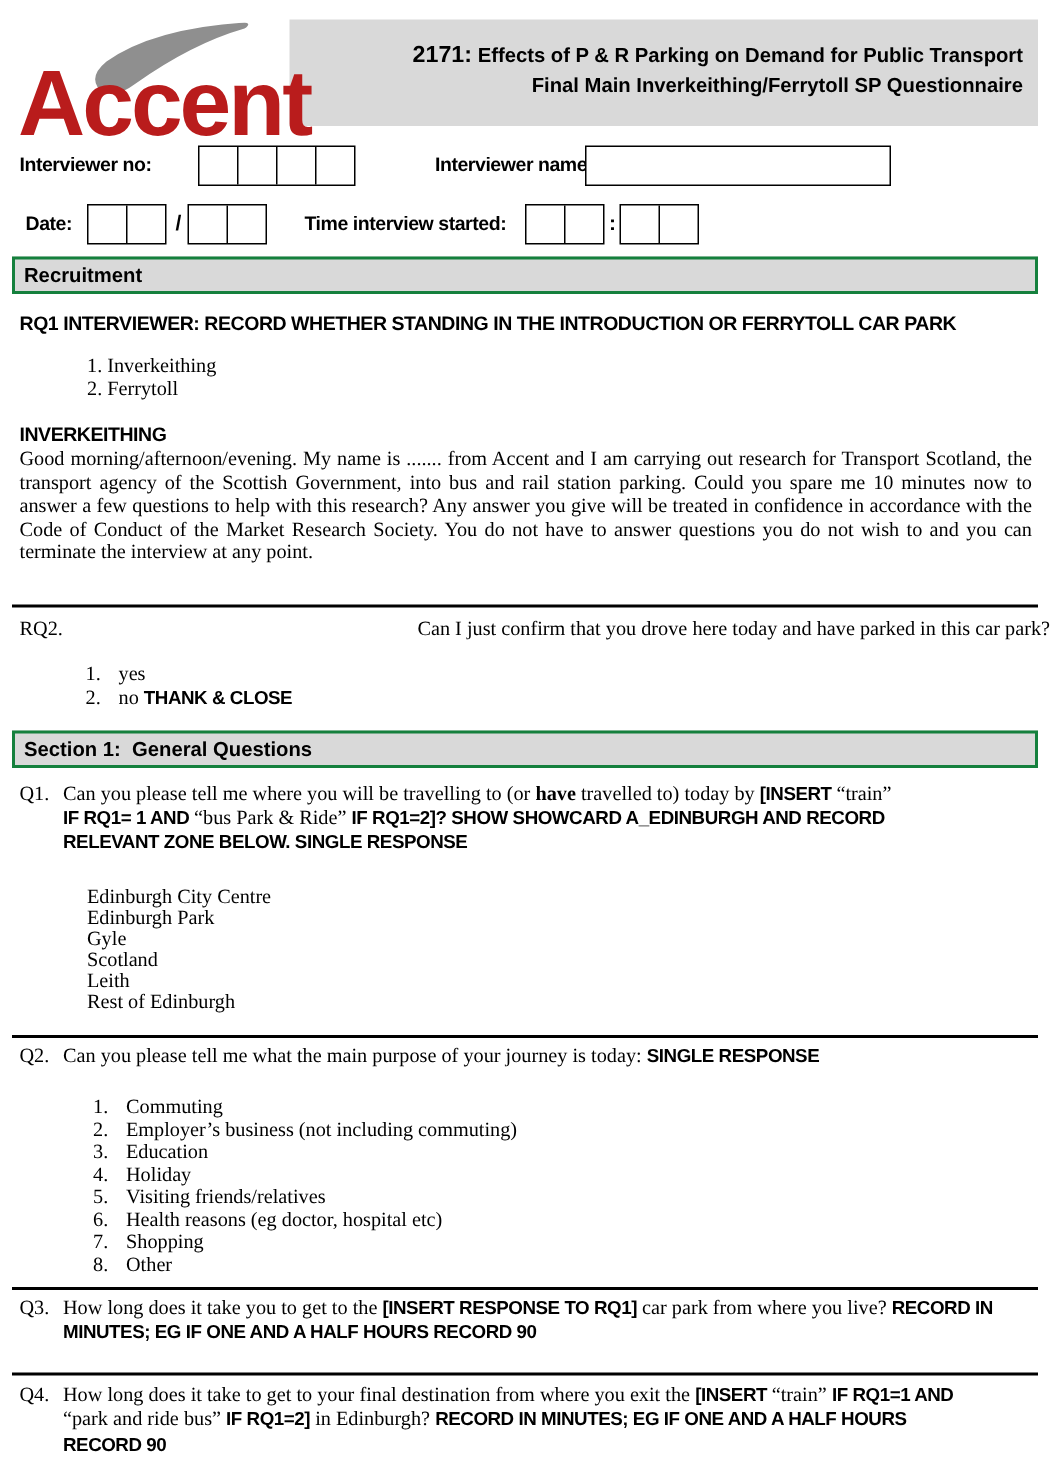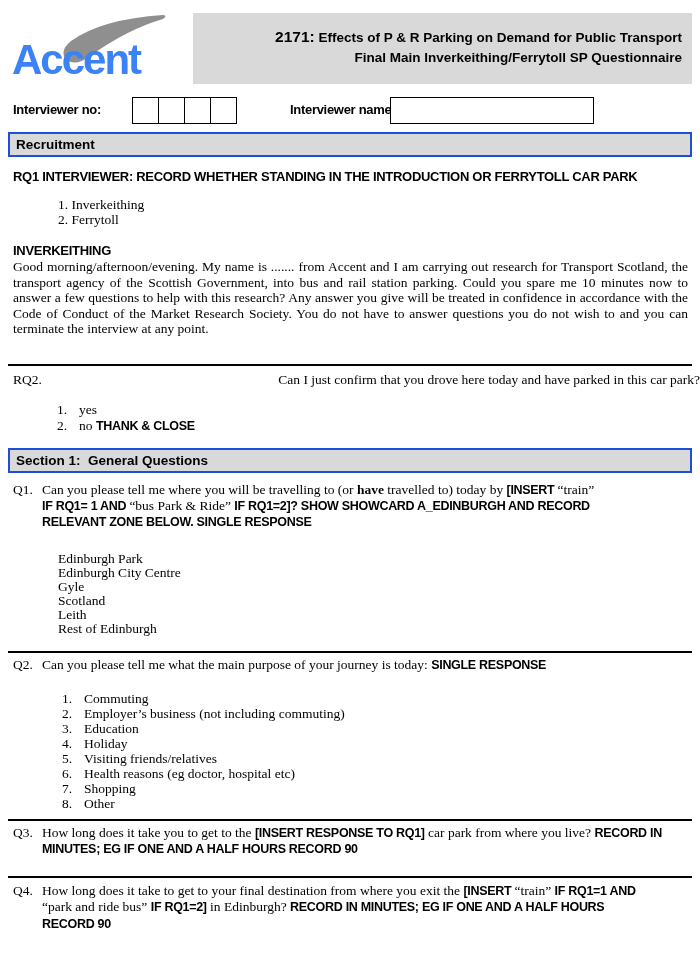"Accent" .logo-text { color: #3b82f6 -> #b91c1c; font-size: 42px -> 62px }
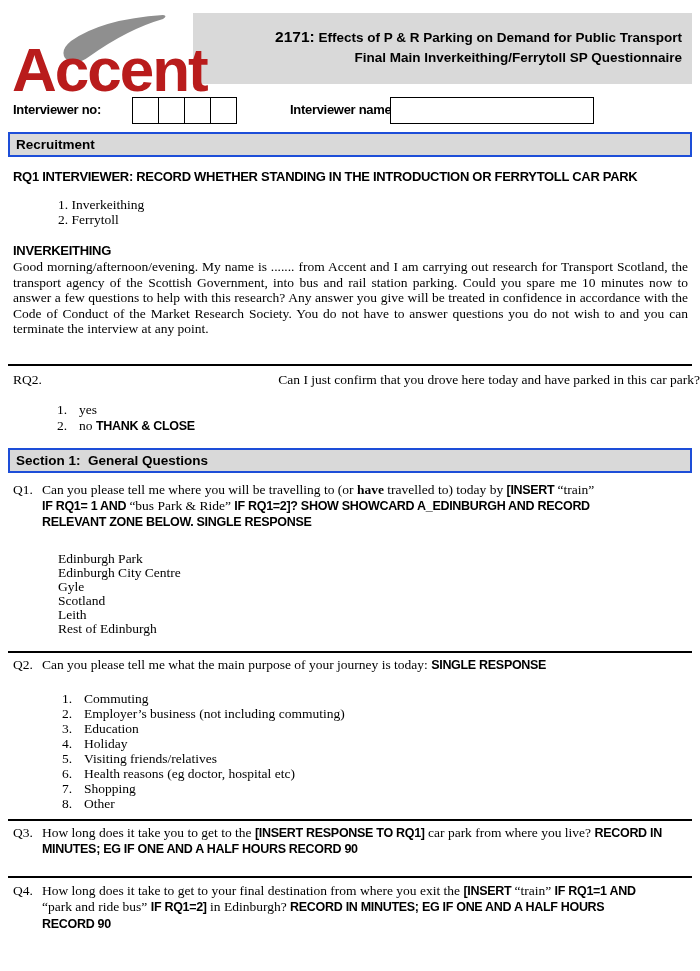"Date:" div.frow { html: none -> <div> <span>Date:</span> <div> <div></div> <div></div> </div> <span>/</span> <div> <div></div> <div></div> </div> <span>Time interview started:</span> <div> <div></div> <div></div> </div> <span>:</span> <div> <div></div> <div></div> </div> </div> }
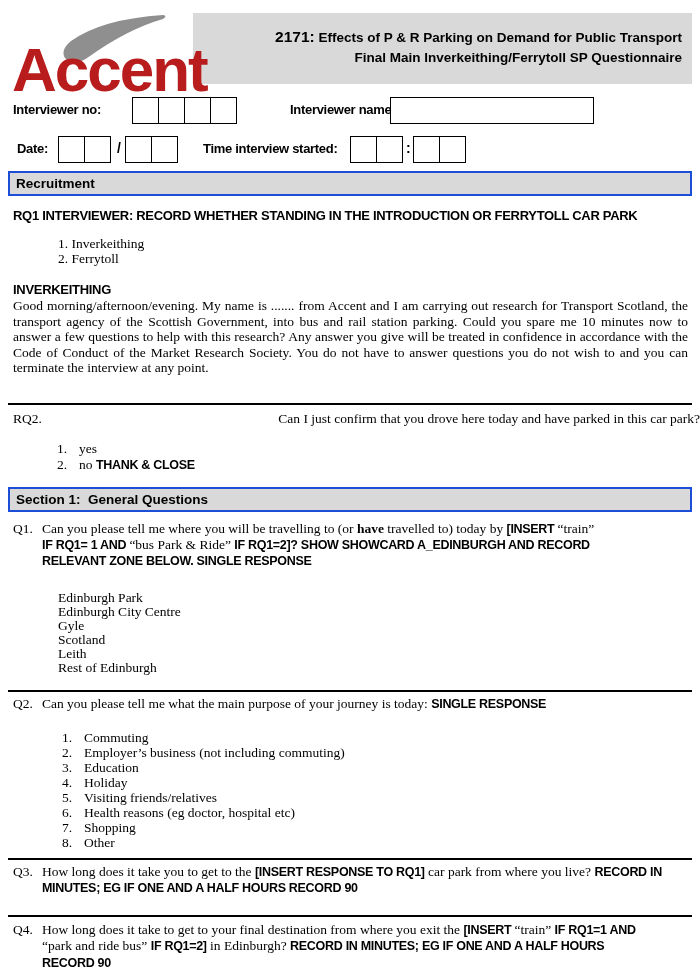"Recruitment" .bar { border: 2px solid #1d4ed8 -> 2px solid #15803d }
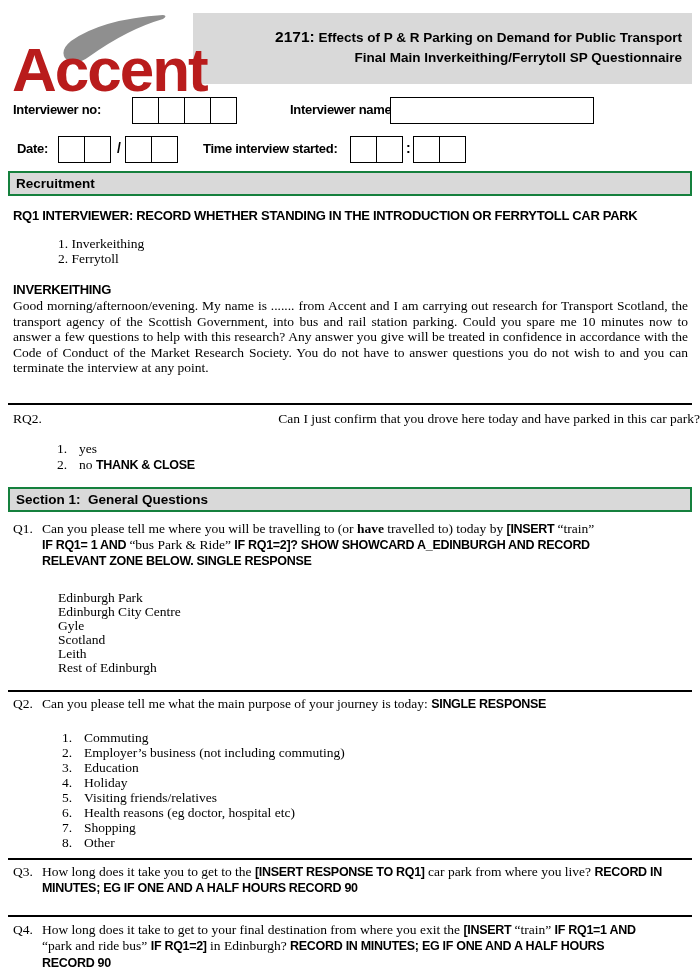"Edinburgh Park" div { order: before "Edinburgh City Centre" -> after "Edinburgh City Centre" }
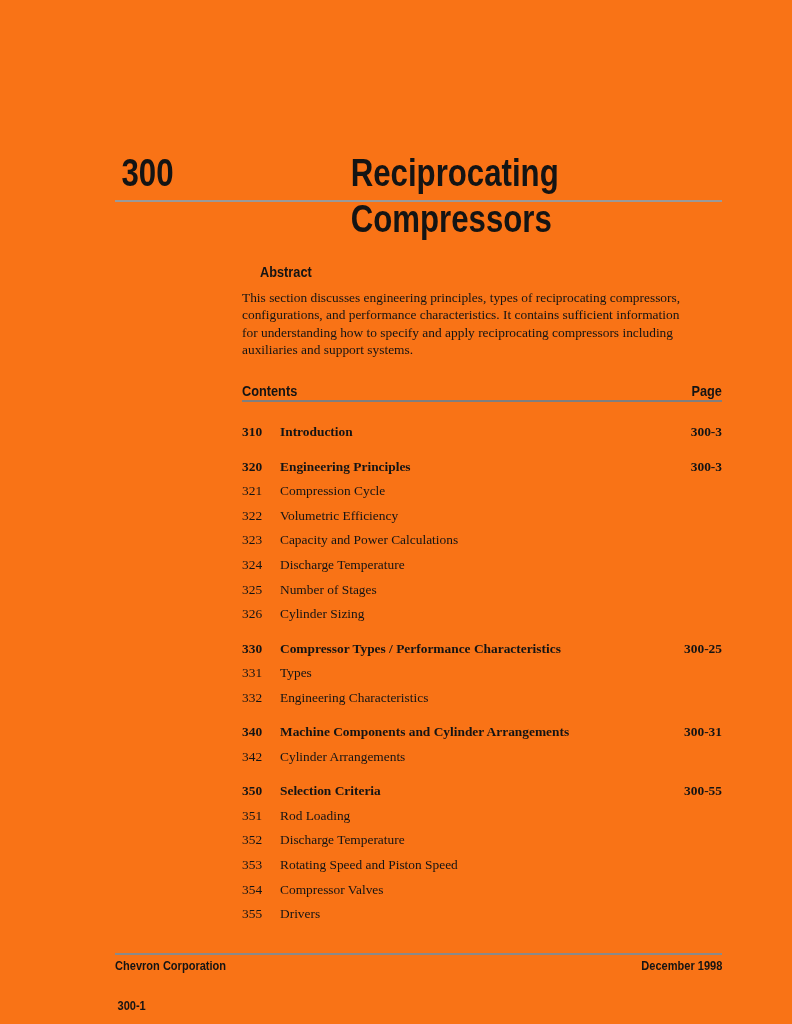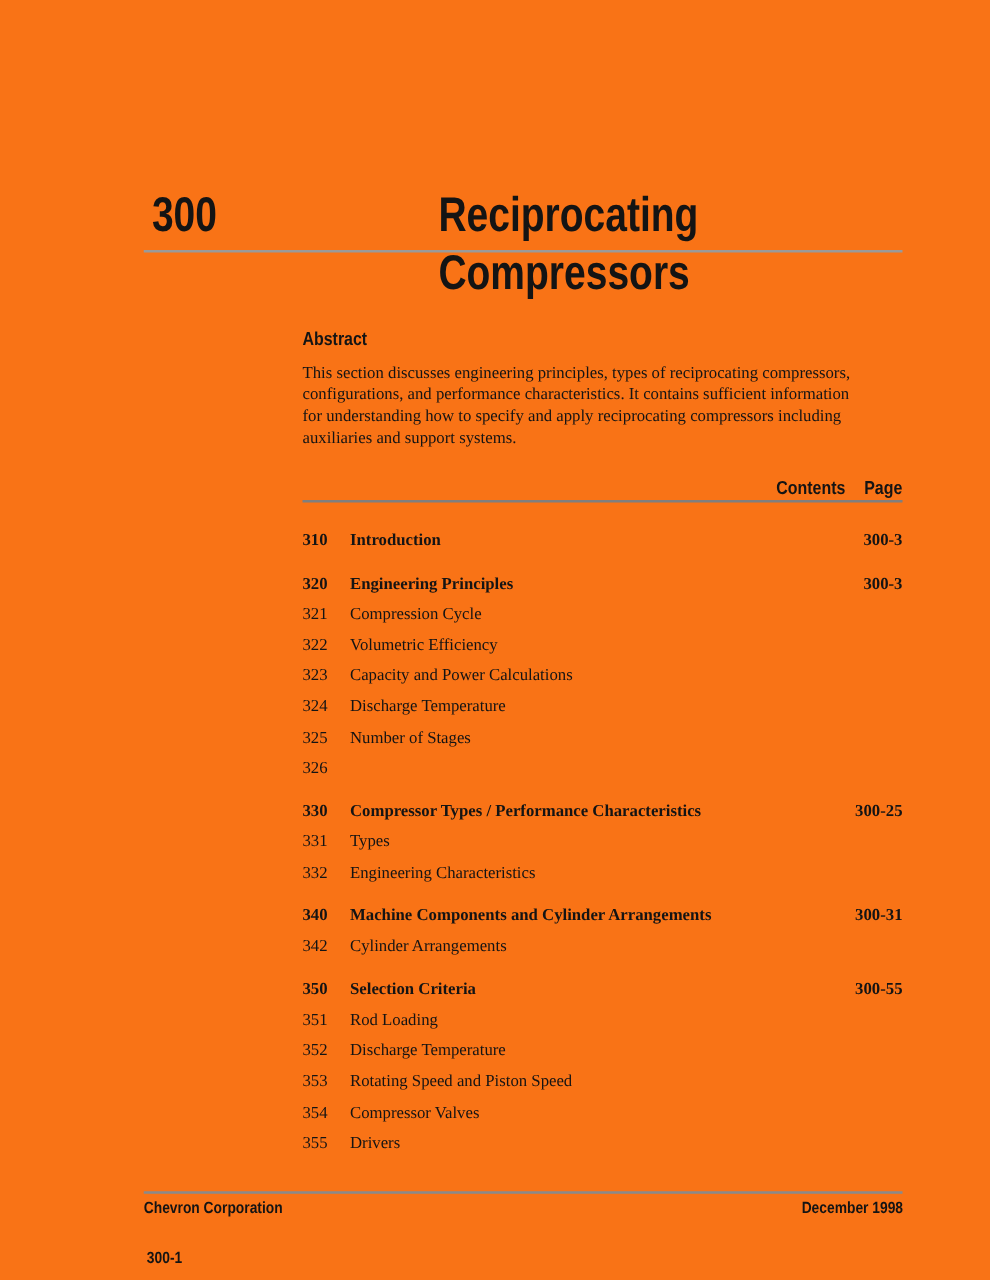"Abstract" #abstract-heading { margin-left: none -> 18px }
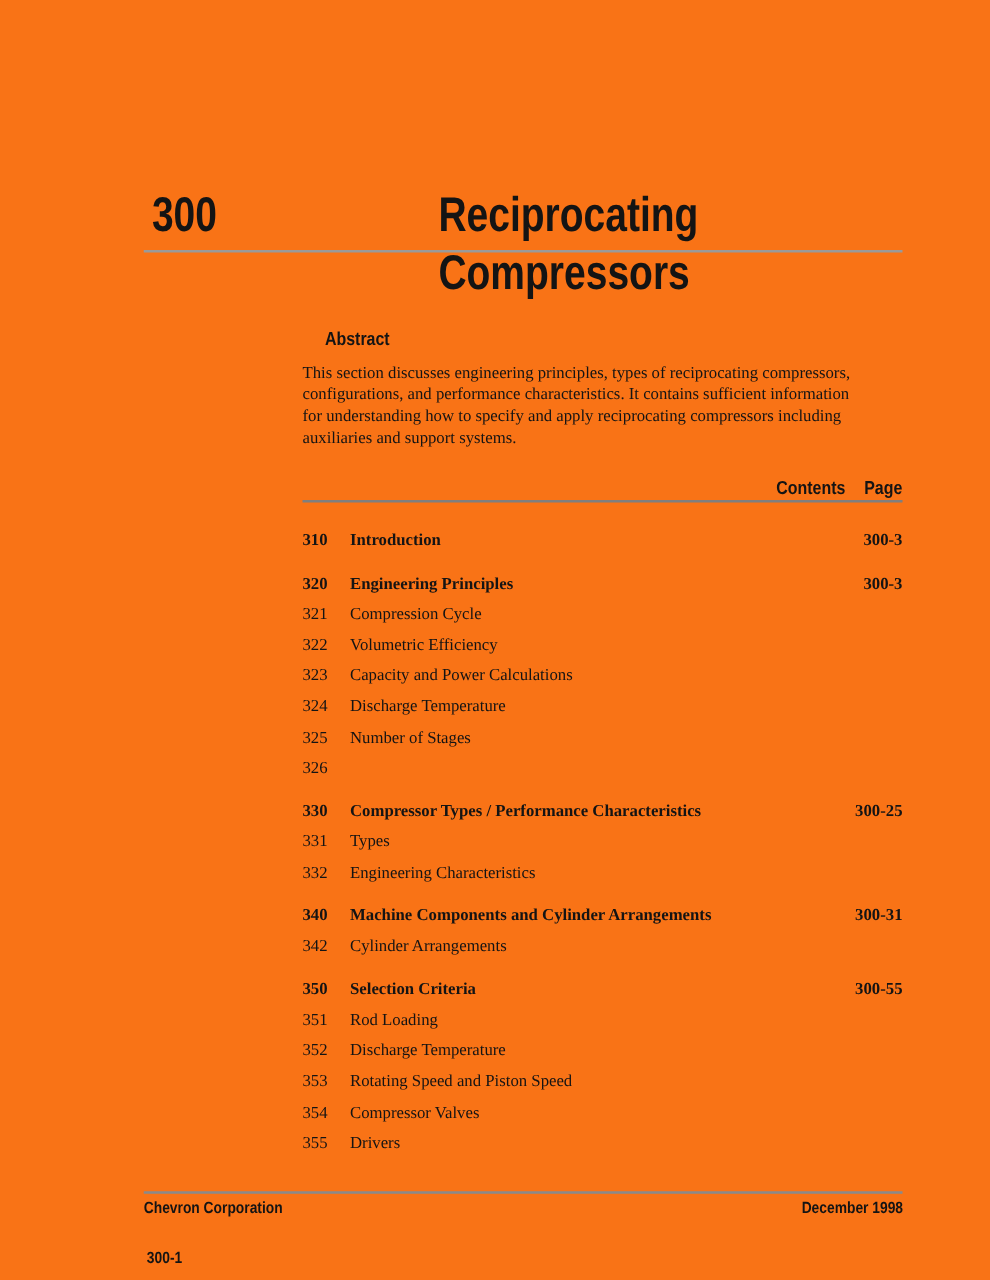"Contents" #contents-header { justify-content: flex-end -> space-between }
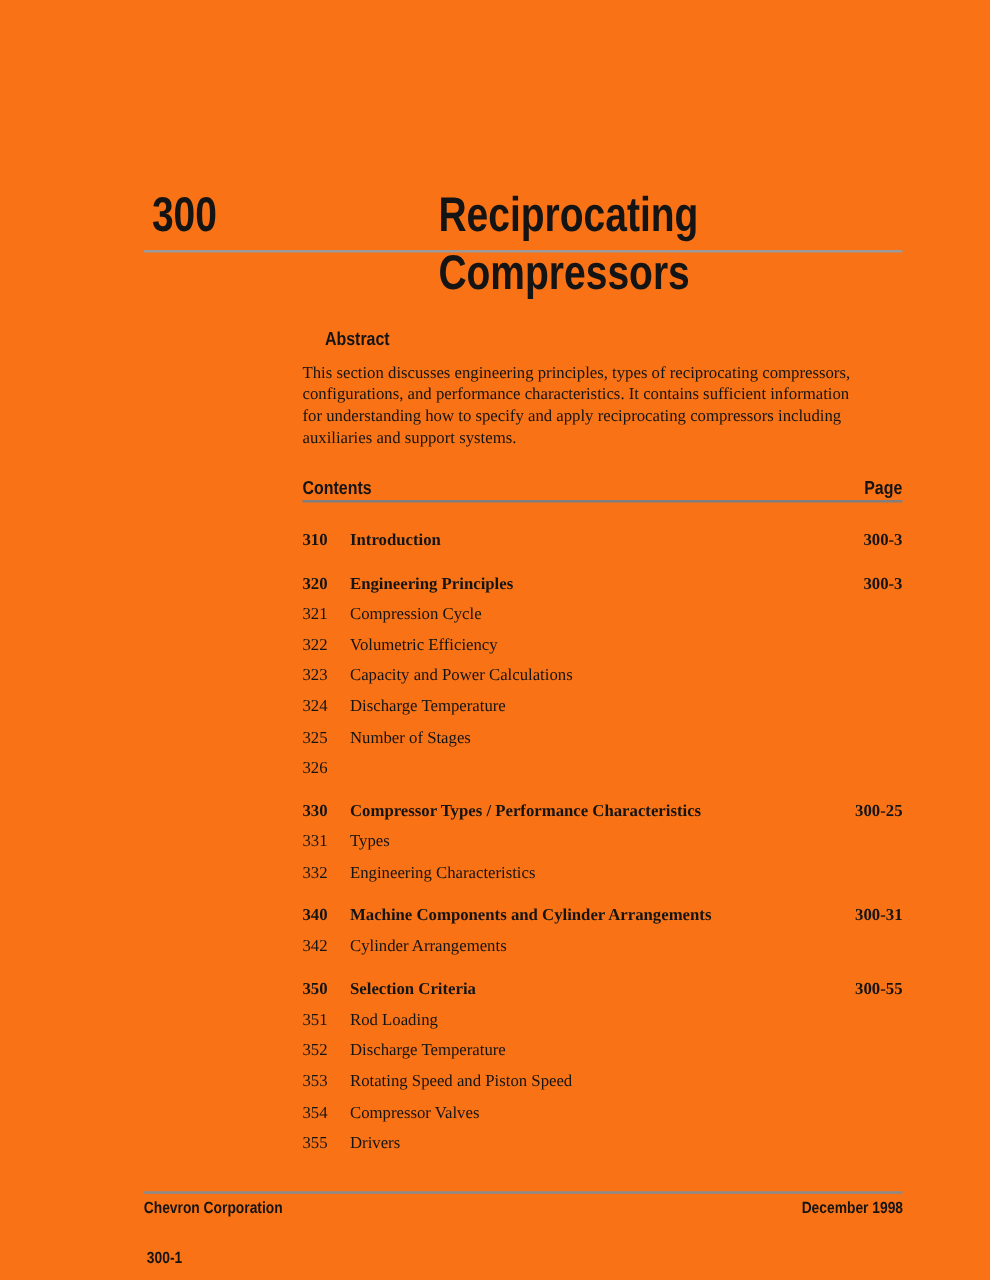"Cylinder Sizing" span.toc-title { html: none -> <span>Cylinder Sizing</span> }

• _EXERCISE GOAL_: The required output is every line from the one containing "none -> <div>" through the last line of the records, inclusive, reproduced exactly and without pictures.

• _OUTPUT OF THE EXERCISE_:
"Date:" div.frow { html: none -> <div> <span>Date:</span> <div> <div></div> <div></div> </div> <span>/</span> <div> <div></div> <div></div> </div> <span>Time interview started:</span> <div> <div></div> <div></div> </div> <span>:</span> <div> <div></div> <div></div> </div> </div> }
"Recruitment" .bar { border: 2px solid #1d4ed8 -> 2px solid #15803d }
"Edinburgh Park" div { order: before "Edinburgh City Centre" -> after "Edinburgh City Centre" }
"Abstract" #abstract-heading { margin-left: none -> 18px }
"Contents" #contents-header { justify-content: flex-end -> space-between }
"Cylinder Sizing" span.toc-title { html: none -> <span>Cylinder Sizing</span> }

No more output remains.